Amendement de M. David Magnier (RN) · Projet de loi d’urgence pour la protection et la souveraineté agricoles
L'amendement n° 1414 de M. David Magnier à l'article 9 du projet de loi d'urgence pour la protection et la souveraineté agricoles
Le 29 mai 2026, l'Assemblée nationale a rejeté l'amendement n° 1414 de M. David Magnier à l'article 9 du projet de loi d'urgence pour la protection et la souveraineté agricoles (première lecture) par 43 voix pour, 65 contre et 3 abstentions (111 votants sur 577). Ont voté pour, en majorité : ECO (3/38), RN (40/122). Contre : LFI (19/71), GDR (1/17), SOC (9/68), LIOT (2/23), DEM (6/37), EPR (15/91), HOR (4/34), DR (6/48). Abstention : UDR (2/17). Absents ou non-votants en majorité : NI (11/11).
Ce que l'auteur de l'amendement explique
« Le présent amendement vise à garantir l’effectivité des mesures de compensation collective agricole.
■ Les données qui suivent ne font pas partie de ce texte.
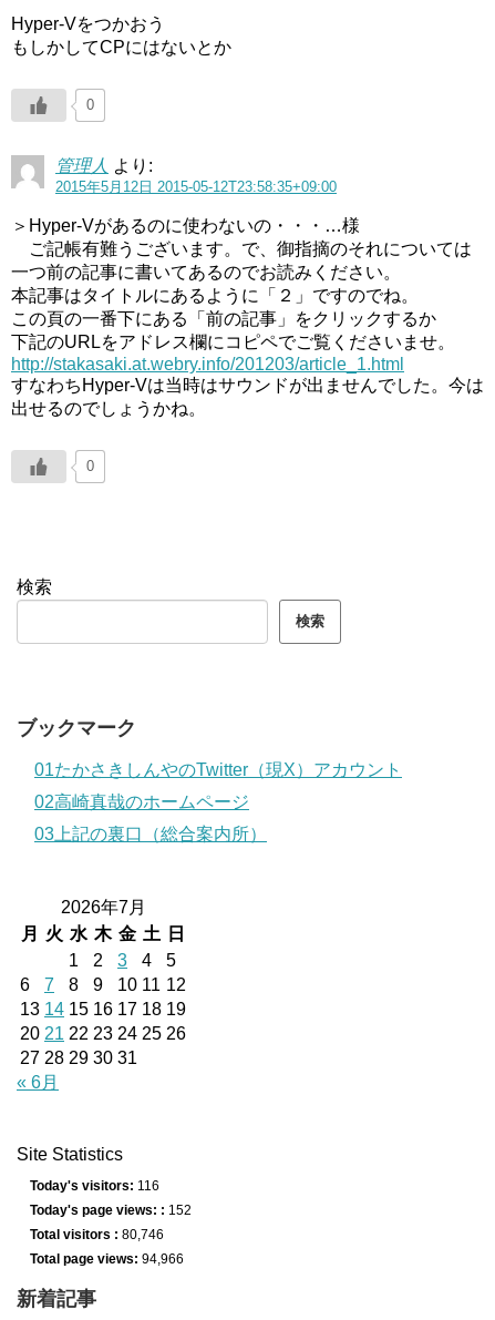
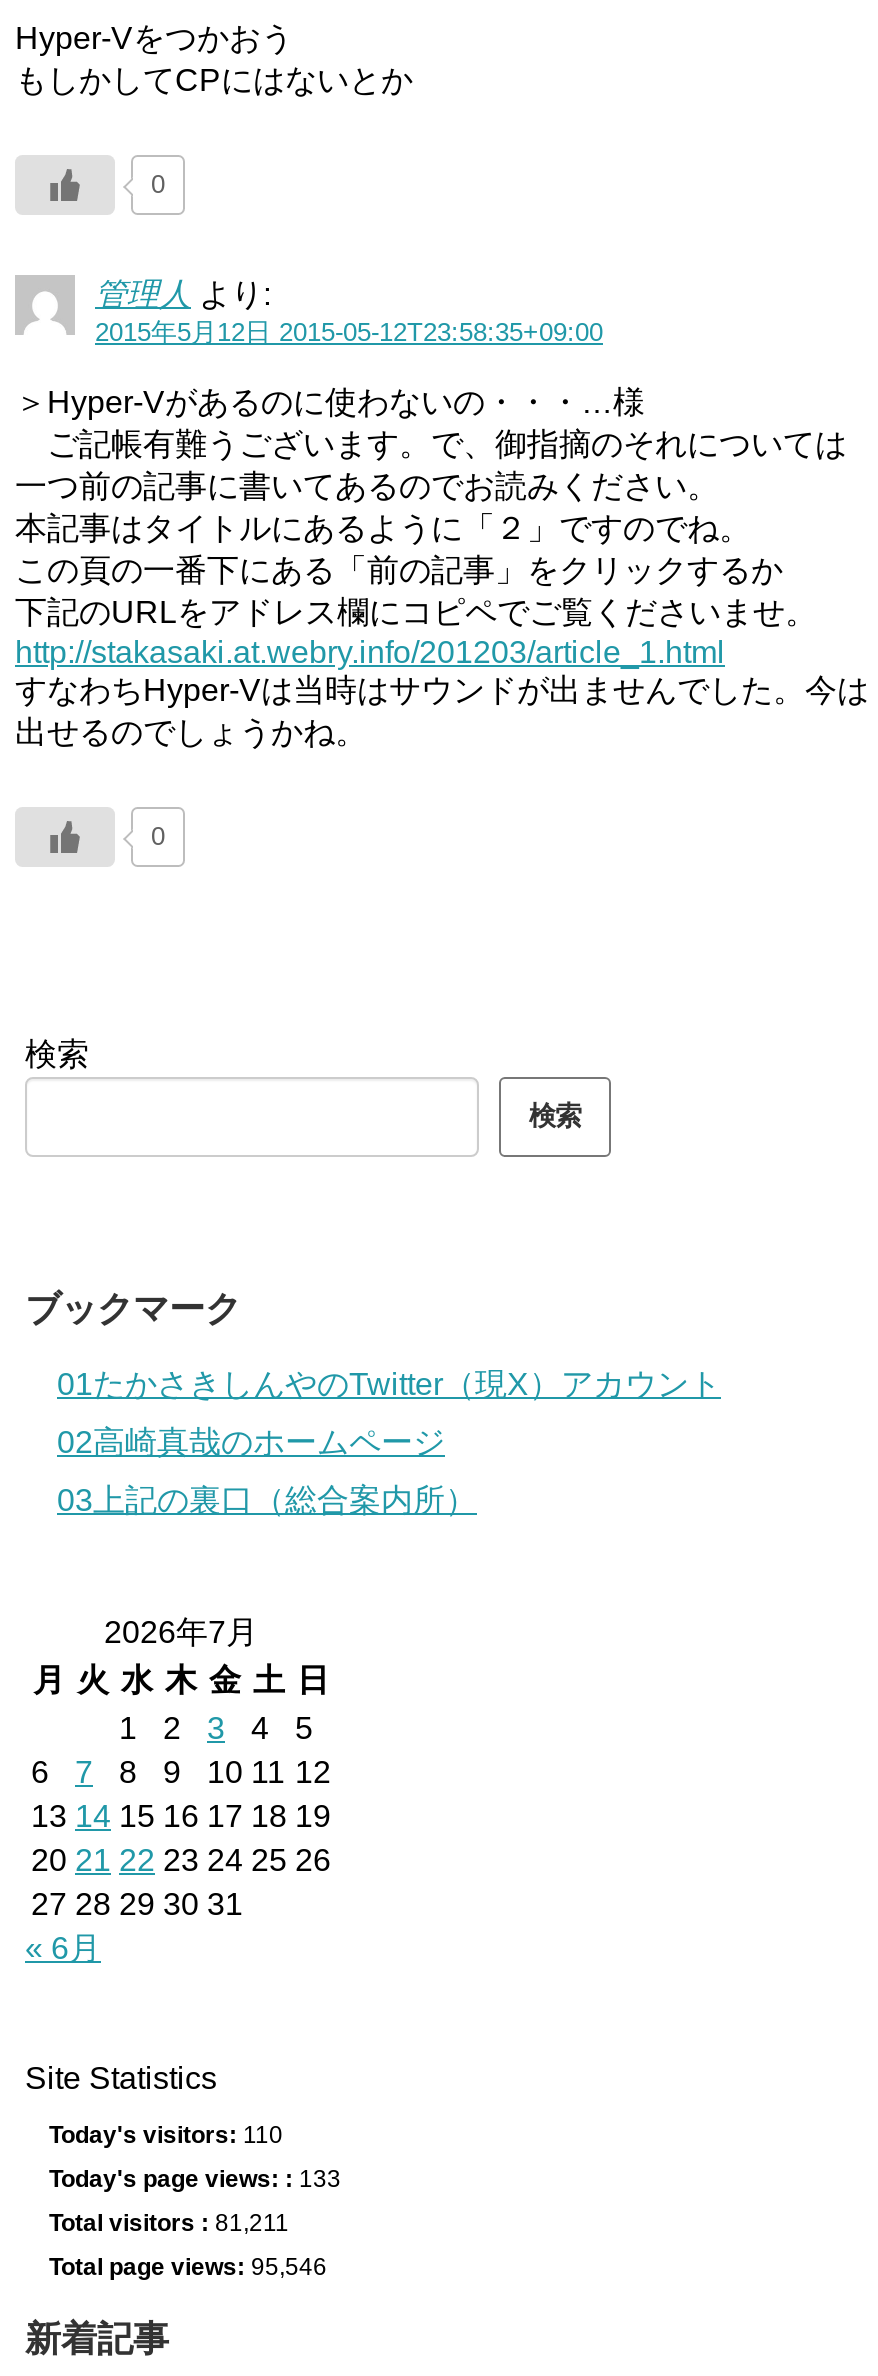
[30,1178,159,1194] Today's visitors: 116 -> [49,2121,283,2149] Today's visitors: 110
[30,1203,192,1218] Today's page views: : 152 -> [49,2165,341,2193] Today's page views: : 133
[30,1227,164,1242] Total visitors : 80,746 -> [49,2209,289,2237] Total visitors : 81,211
[30,1251,184,1267] Total page views: 94,966 -> [49,2253,327,2281] Total page views: 95,546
Actuellement, le texte laisse une trop grande marge de manœuvre à l’administration en prévoyant qu’elle « peut » sanctionner un aménageur défaillant après mise en demeure, ce qui risque d’aboutir à une application hétérogène de la loi au détriment du monde agricole. Afin de concilier fermeté et souplesse administrative, cet amendement rend les sanctions obligatoires après mise en demeure infructueuse, tout en laissant à l’autorité administrative la possibilité d’y déroger si un motif d’intérêt général le justifie. Ce passage de la faculté à l’obligation encadrée assure une protection réelle et systématique du foncier agricole sur tout le territoire. »
Exposé sommaire déposé par M. David Magnier (RN). C'est son argument, cité tel quel.
Texte de l'amendement
À l’alinéa 5, substituer aux mots : « peut arrêter » les mots : « arrête, sauf motif d’intérêt général dûment justifié, ».